Sure enough, my research led me to Dallas.  In the fall of 1972, nine years after the Kennedy assassination, the Dallas Cowboys Cheerleaders debuted at Texas Stadium, offering football fans “a little sex with their violence.” Meanwhile, across town, at the Dallas County Courthouse, a pregnant plaintiff known only as “Jane Roe” was about to ignite a culture war with a landmark Supreme Court decision giving women control over their own bodies for the first time ever.  And all of this was happening in the Baptist buckle of the Bible Belt at the height of the Sexual Revolution. 

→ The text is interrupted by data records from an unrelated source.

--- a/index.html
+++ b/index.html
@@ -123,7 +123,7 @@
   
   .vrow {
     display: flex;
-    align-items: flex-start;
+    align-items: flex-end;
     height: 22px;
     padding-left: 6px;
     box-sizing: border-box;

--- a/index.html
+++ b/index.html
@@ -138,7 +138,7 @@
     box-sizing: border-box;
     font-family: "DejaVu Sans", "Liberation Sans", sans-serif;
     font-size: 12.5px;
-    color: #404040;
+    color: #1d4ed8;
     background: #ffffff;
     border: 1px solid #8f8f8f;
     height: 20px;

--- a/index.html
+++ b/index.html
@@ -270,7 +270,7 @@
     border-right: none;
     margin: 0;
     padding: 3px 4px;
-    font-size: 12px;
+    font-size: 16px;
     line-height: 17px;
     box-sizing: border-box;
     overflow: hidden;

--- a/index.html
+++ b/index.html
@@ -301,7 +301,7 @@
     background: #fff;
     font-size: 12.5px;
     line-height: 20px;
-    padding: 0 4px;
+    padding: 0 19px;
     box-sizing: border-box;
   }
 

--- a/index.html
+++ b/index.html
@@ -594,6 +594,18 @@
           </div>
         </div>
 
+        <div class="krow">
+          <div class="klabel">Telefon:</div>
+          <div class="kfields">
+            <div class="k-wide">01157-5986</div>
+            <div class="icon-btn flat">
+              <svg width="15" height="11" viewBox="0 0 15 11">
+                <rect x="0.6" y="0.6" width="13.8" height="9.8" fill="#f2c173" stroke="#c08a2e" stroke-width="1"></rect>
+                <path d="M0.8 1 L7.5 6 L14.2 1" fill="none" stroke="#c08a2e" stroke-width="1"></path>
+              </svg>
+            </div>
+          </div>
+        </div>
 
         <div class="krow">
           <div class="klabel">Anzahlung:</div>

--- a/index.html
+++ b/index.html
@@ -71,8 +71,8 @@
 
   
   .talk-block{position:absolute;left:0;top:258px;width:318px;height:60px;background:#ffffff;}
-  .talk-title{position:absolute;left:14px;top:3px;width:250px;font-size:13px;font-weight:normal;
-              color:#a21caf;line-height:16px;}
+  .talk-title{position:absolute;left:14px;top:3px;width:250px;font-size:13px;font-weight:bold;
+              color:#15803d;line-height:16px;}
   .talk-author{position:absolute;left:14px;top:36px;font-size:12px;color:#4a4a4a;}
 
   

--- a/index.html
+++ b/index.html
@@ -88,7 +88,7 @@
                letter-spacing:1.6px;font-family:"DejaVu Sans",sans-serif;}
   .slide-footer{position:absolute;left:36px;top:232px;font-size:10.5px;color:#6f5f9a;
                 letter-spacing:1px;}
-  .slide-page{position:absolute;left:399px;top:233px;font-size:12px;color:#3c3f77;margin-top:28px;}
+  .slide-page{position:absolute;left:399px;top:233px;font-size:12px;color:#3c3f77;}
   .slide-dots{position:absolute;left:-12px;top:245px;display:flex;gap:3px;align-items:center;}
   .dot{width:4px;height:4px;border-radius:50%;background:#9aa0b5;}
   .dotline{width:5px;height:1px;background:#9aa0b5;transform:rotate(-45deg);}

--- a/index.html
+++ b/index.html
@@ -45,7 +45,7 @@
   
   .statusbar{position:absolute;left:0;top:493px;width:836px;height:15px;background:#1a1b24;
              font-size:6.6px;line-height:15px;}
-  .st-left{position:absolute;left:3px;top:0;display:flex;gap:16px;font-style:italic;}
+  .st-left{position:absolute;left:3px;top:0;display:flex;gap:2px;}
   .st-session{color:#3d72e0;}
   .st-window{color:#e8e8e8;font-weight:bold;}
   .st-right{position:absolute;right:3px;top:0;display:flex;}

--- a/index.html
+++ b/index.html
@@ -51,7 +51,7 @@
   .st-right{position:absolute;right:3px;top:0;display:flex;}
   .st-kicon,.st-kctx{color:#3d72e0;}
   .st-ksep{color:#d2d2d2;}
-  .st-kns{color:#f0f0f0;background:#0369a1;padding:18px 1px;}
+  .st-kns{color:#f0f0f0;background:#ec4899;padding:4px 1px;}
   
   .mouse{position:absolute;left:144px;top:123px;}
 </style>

There was a story here.  But it didn't become a film until we met Suzanne Mitchell, the mastermind — and matriarch -- of the squad from 1976-1989. 

NFF: What do you think about the current lawsuits and allegations in the professional cheerleading community, including the Cowboys?

DANA: I think it's about time.  

NFF: Did you face any particular challenges or surprises while filming?

DANA: 
We got a few calls from the Cowboys attorney.  I have since become an expert in the definition of "fair use."

NFF: Why are you excited to screen in Nantucket, and/or what do you hope Nantucket audiences might relate to or takeaway from the film?

DANA: I've been coming to Cape Cod since I was a little kid, my grandmother lived in Falmouth.  And my first film, MURDERBALL, played here in 2005.  So I couldn't be happier to be back.

As for what I hope audiences will take away...  My favorite reaction is when people come in with a lot of judgement about these women, thinking that they're just a bunch of red state, bubble-headed Barbie dolls.  I thought the same thing.  And it's very cathartic to be confronted with your own judgementalism.